■ What is expected ■
Among the records below, find the lines that contain "padding" and copy each of them.

Web document revisions:
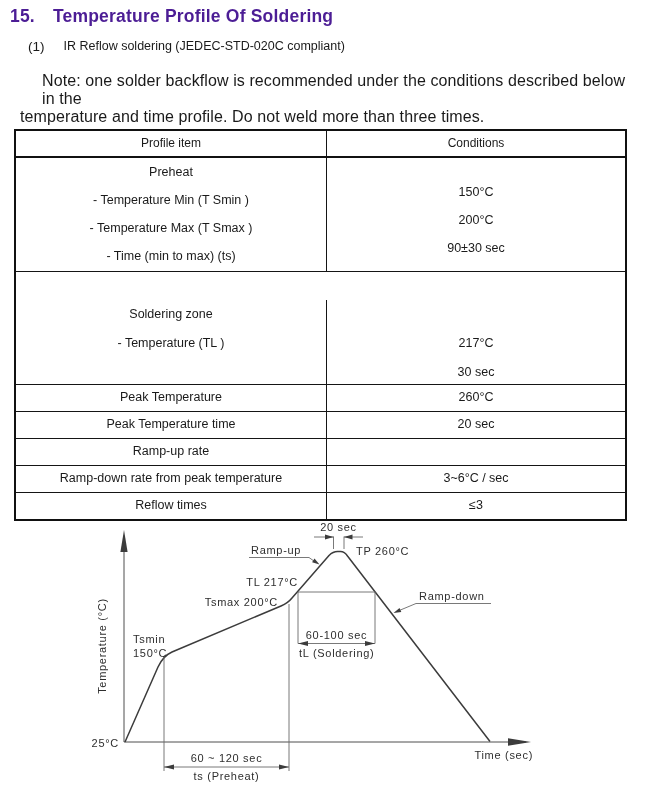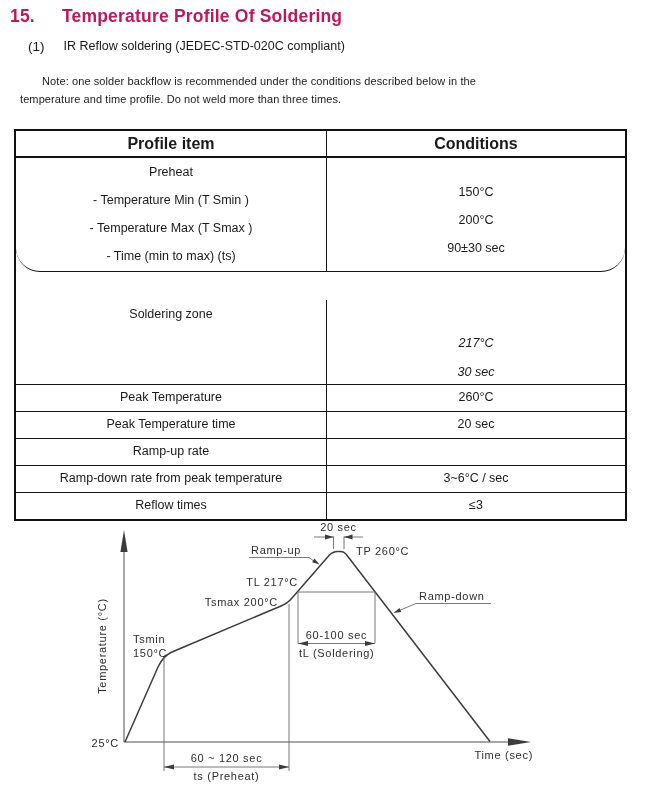--- a/index.html
+++ b/index.html
@@ -7,8 +7,8 @@
        font-family:"Liberation Sans",sans-serif;color:#1a1a1a;}
 
   
-  .title{position:absolute;left:10px;top:6px;display:flex;gap:27px;
-         font-size:17.5px;font-weight:bold;color:#be185d;letter-spacing:0.2px;}
+  .title{position:absolute;left:10px;top:6px;display:flex;gap:18px;
+         font-size:17.5px;font-weight:bold;color:#4c1d95;letter-spacing:0.2px;}
   .subtitle{position:absolute;left:28px;top:39px;display:flex;gap:19px;font-size:12.5px;}
   .subtitle .num{font-size:13.5px;}
   .note{position:absolute;left:20px;top:72px;width:606px;font-size:11px;line-height:18px;

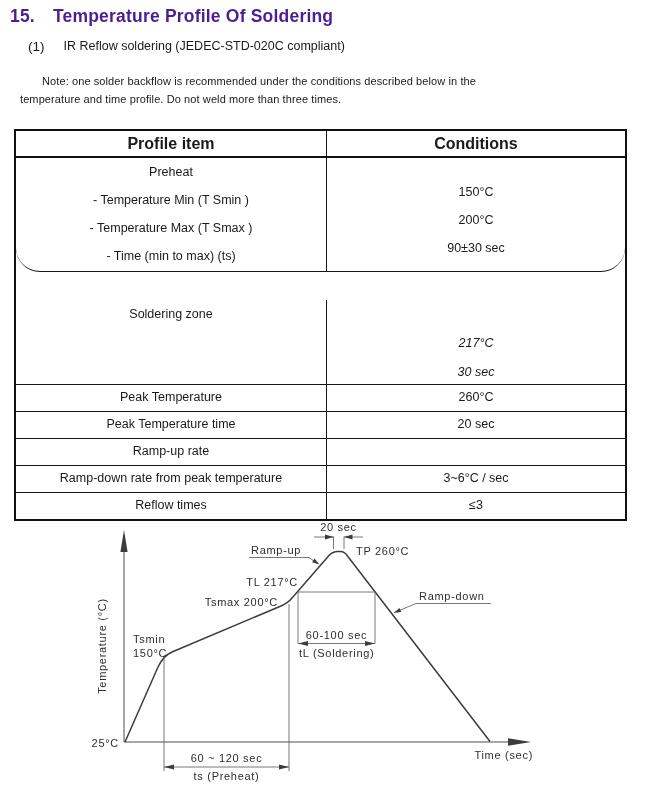--- a/index.html
+++ b/index.html
@@ -11,7 +11,7 @@
          font-size:17.5px;font-weight:bold;color:#4c1d95;letter-spacing:0.2px;}
   .subtitle{position:absolute;left:28px;top:39px;display:flex;gap:19px;font-size:12.5px;}
   .subtitle .num{font-size:13.5px;}
-  .note{position:absolute;left:20px;top:72px;width:606px;font-size:11px;line-height:18px;
+  .note{position:absolute;left:20px;top:72px;width:606px;font-size:16px;line-height:18px;
         letter-spacing:0.1px;}
   .note .l1{padding-left:22px;}
 

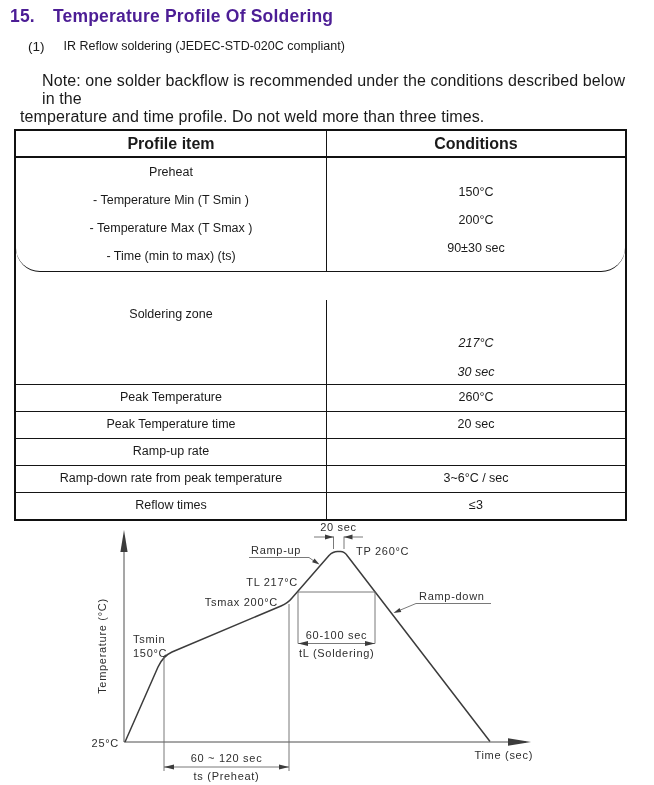--- a/index.html
+++ b/index.html
@@ -23,7 +23,7 @@
   .tcell{text-align:center;}
   .tcell.item{border-right:1.5px solid #151515;}
   .trow.header{height:25px;border-bottom:2px solid #111;}
-  .trow.header .tcell{font-weight:bold;line-height:25px;font-size:16px;}
+  .trow.header .tcell{font-weight:normal;line-height:25px;font-size:12px;}
   .trow.block-a{height:113px;border-radius:24px;}
   .trow.block-b{height:84px;margin-top:28px;}
   .trow.single{height:26px;}

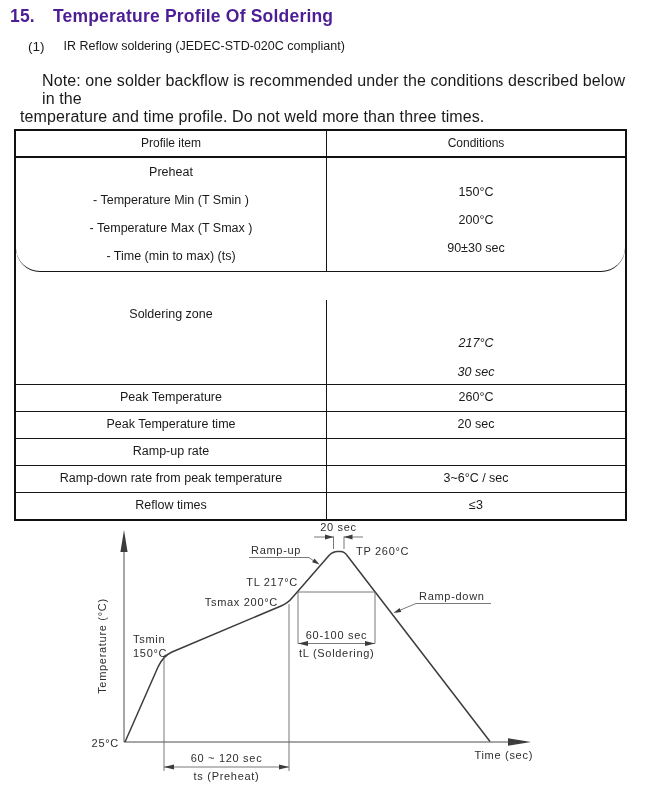--- a/index.html
+++ b/index.html
@@ -24,7 +24,7 @@
   .tcell.item{border-right:1.5px solid #151515;}
   .trow.header{height:25px;border-bottom:2px solid #111;}
   .trow.header .tcell{font-weight:normal;line-height:25px;font-size:12px;}
-  .trow.block-a{height:113px;border-radius:24px;}
+  .trow.block-a{height:113px;}
   .trow.block-b{height:84px;margin-top:28px;}
   .trow.single{height:26px;}
   .trow.single .tcell{line-height:25px;}

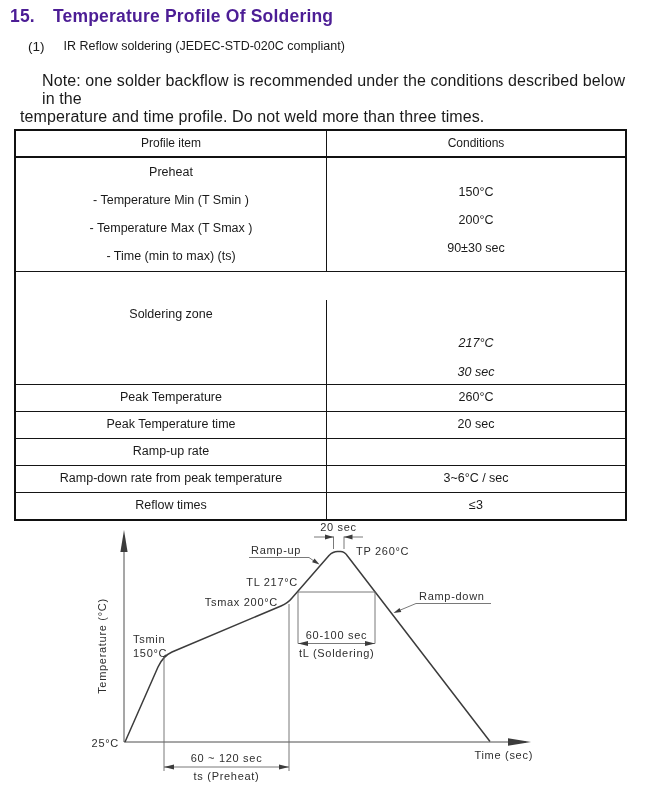--- a/index.html
+++ b/index.html
@@ -86,6 +86,7 @@
     <div class="trow block-b">
       <div class="tcell item">
         <div class="line29">Soldering zone</div>
+        <div class="line29">- Temperature (TL )</div>
       </div>
       <div class="tcell pad-cond-b">
         <div class="line29">217°C</div>

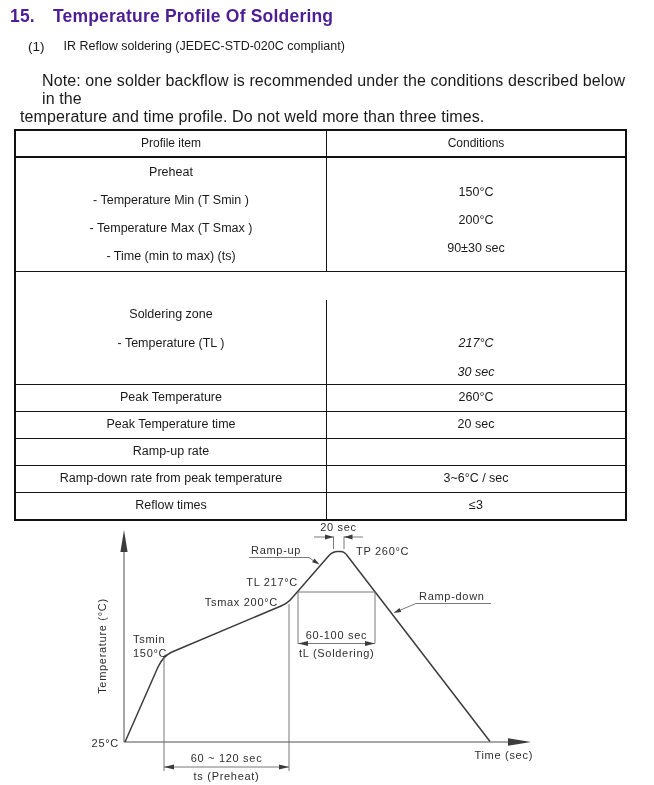--- a/index.html
+++ b/index.html
@@ -31,7 +31,7 @@
   .line28{height:28px;line-height:28px;}
   .line29{height:29px;line-height:29px;}
   .pad-cond-a{padding-top:20px;}
-  .pad-cond-b{padding-top:29px;font-style:italic;}
+  .pad-cond-b{padding-top:29px;}
 
   
   .diagram{position:absolute;left:0;top:500px;width:654px;height:285px;}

■ Result for this task ■
   .note .l1{padding-left:22px;}
   .pad-cond-a{padding-top:20px;}
-  .pad-cond-b{padding-top:29px;font-style:italic;}
+  .pad-cond-b{padding-top:29px;}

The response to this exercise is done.